- WHAT NEEDS TO BE DONE -
Only the lines containing "none" should appear in the answer, copied from the listing below.

- DATA TO PROCESS -
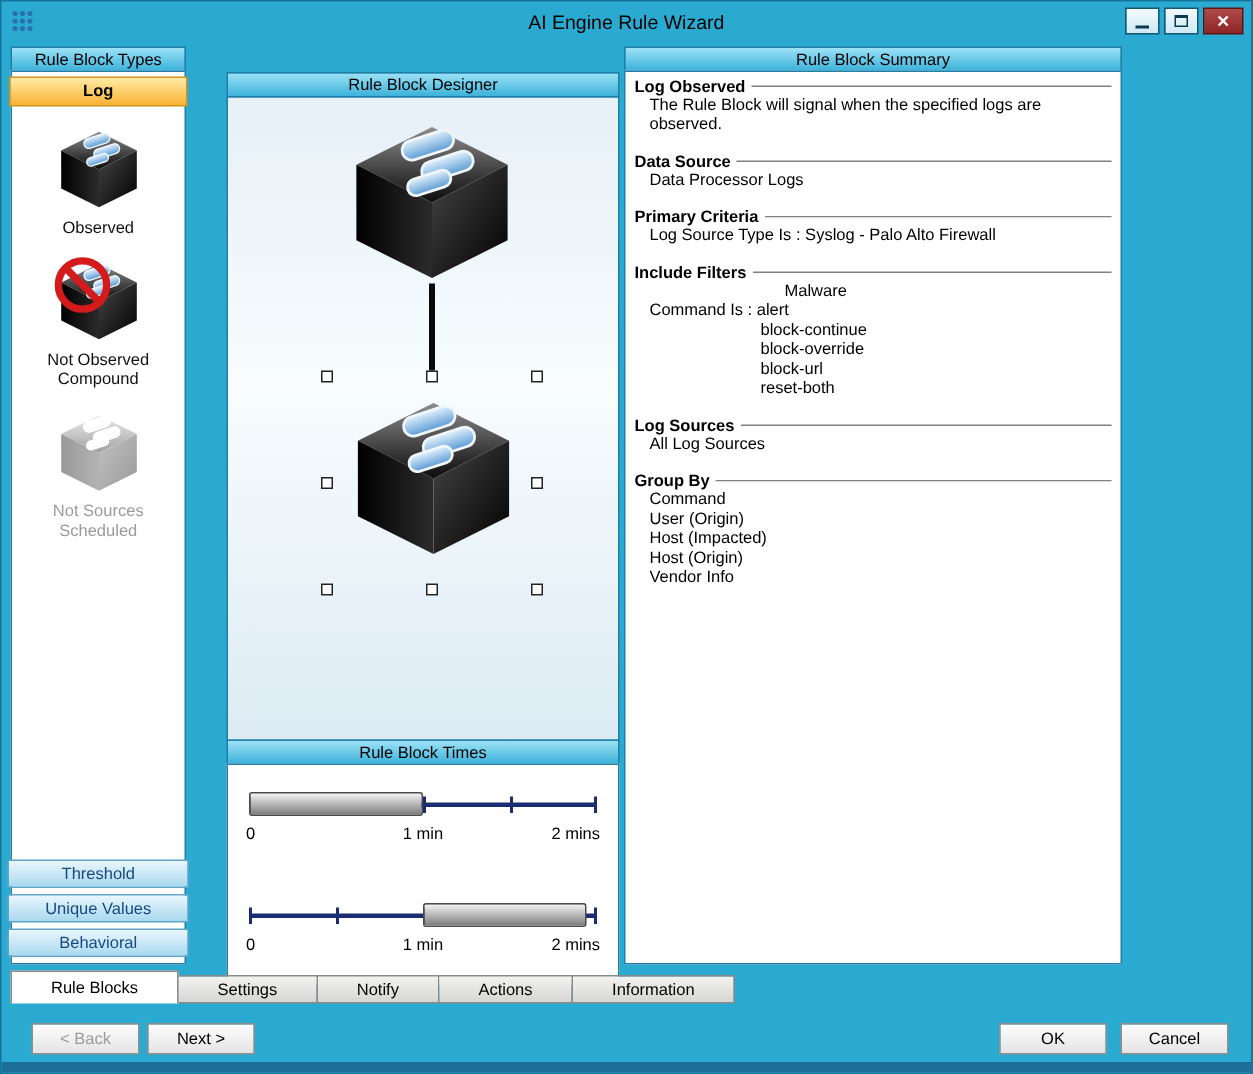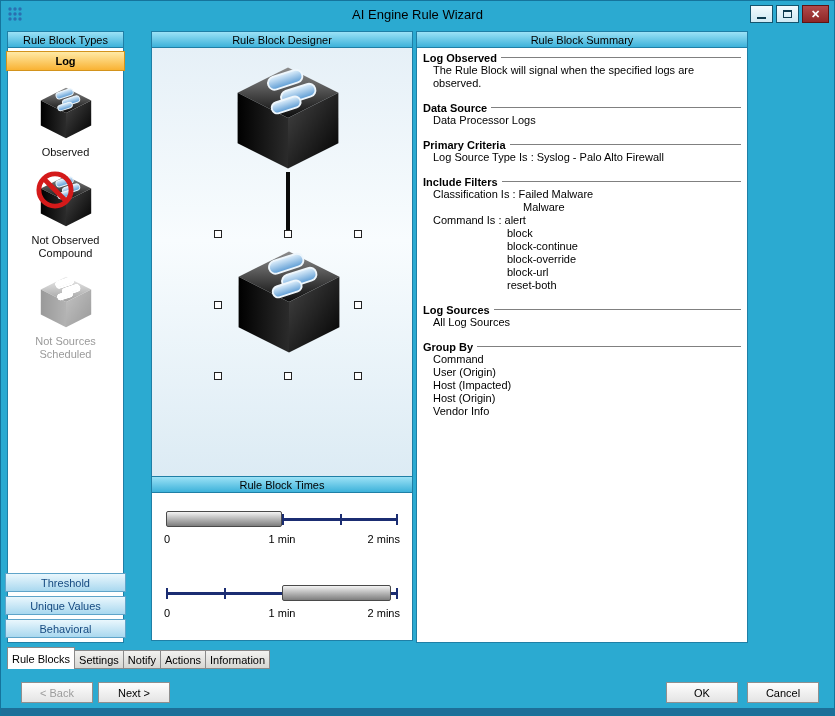--- a/index.html
+++ b/index.html
@@ -26,21 +26,21 @@
   .type-icon{position:relative;width:56px;height:56px;}
   .type-label{margin-top:5px;font-size:11px;text-align:center;line-height:13px;width:96px;color:#111;}
   .type-item.disabled .type-label{color:#9a9a9a;}
   .type-item.disabled .type-icon{filter:grayscale(1) opacity(.4) brightness(1.5);}
   .no-sign{position:absolute;left:-4px;top:-4px;width:42px;height:42px;}
   .left-spacer{flex:1;}
   .blue-btn{width:121px;height:19px;margin-bottom:4px;background:linear-gradient(180deg,#eaf7fd,#a9d8ef);
             border:1px solid #5fa4c9;color:#164a80;font-size:11px;font-weight:normal;
             display:flex;align-items:center;justify-content:center;cursor:default;}
   
-  .mid-panel{position:absolute;left:136px;top:30px;width:276px;height:613px;padding-left:14px;}
+  .mid-panel{position:absolute;left:136px;top:47px;width:276px;height:613px;padding-left:14px;}
   .designer{position:relative;height:430px;margin-top:-1px;border:1px solid #1f7fa6;
             background:linear-gradient(180deg,#e6f0f7 0%,#f8fcfe 45%,#dcebf4 100%);overflow:hidden;}
   .cube{position:absolute;}
   .connector{position:absolute;left:134px;top:124px;width:4px;height:64px;background:#0a0a0a;}
   .sel-box{position:absolute;left:66px;top:186px;width:140px;height:142px;}
   .handle{position:absolute;width:8px;height:8px;background:#fff;border:1px solid #222;}
   .times-body{position:relative;height:149px;margin-top:-1px;background:#fff;border:1px solid #1f7fa6;}
   .slider{position:absolute;left:14px;right:14px;height:44px;}
   .slider .track{position:absolute;left:0;right:0;top:9px;height:3px;background:#1b2d72;}
   .slider .tick{position:absolute;top:5px;width:2px;height:11px;background:#1b2d72;}
@@ -52,21 +52,21 @@
   .right-body{height:596px;margin-top:-1px;background:#fff;border:1px solid #1f7fa6;padding:4px 6px;overflow:hidden;}
   .section{margin-bottom:12px;}
   .sec-hd{display:flex;align-items:center;}
   .sec-title{font-size:11px;font-weight:bold;color:#000;white-space:nowrap;}
   .sec-rule{flex:1;height:2px;border-top:1px solid #808080;border-bottom:1px solid #fff;margin-left:4px;}
   .sec-line{font-size:11px;line-height:13px;color:#000;padding-left:10px;}
   .sec-line.ind-deep{padding-left:100px;}
   .sec-line.ind-cmd{padding-left:84px;}
   
   .tabstrip{position:absolute;left:6px;top:646px;height:22px;display:flex;align-items:flex-end;}
-  .tab{height:19px;padding:0 4px;display:flex;align-items:center;font-size:11px;color:#000;
+  .tab{height:19px;padding:0 26px;display:flex;align-items:center;font-size:11px;color:#000;
        background:linear-gradient(180deg,#f2f2f0,#d6d6d2);border:1px solid #8a8a8a;border-left:none;cursor:default;}
   .tab.first{border-left:1px solid #8a8a8a;}
   .tab.active{height:22px;background:#fff;border:1px solid #8a8a8a;border-bottom:none;position:relative;z-index:2;}
   
   .btn{position:absolute;top:681px;width:72px;height:21px;background:linear-gradient(180deg,#fdfdfd,#e4e4e4);
        border:1px solid #8f8f8f;font-size:11px;color:#000;display:flex;align-items:center;justify-content:center;cursor:default;}
   .btn.disabled{color:#9c9c9c;}
   .bottom-band{position:absolute;left:0;bottom:0;width:100%;height:7px;background:#1d6f99;}
 </style>
 </head>
@@ -258,24 +258,22 @@
             <span class="sec-rule"></span>
           </div>
         <div class="sec-line">Log Source Type Is : Syslog - Palo Alto Firewall</div>
       </div>
 
       <div class="section">
         <div class="sec-hd">
             <span class="sec-title">Include Filters</span>
             <span class="sec-rule"></span>
           </div>
-        <div class="sec-line">Classification Is : Failed Malware</div>
         <div class="sec-line ind-deep">Malware</div>
         <div class="sec-line">Command Is : alert</div>
-        <div class="sec-line ind-cmd">block</div>
         <div class="sec-line ind-cmd">block-continue</div>
         <div class="sec-line ind-cmd">block-override</div>
         <div class="sec-line ind-cmd">block-url</div>
         <div class="sec-line ind-cmd">reset-both</div>
       </div>
 
       <div class="section">
         <div class="sec-hd">
             <span class="sec-title">Log Sources</span>
             <span class="sec-rule"></span>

- OUTPUT FOR THIS EXERCISE -
        background:linear-gradient(180deg,#f2f2f0,#d6d6d2);border:1px solid #8a8a8a;border-left:none;cursor:default;}
   .tab.active{height:22px;background:#fff;border:1px solid #8a8a8a;border-bottom:none;position:relative;z-index:2;}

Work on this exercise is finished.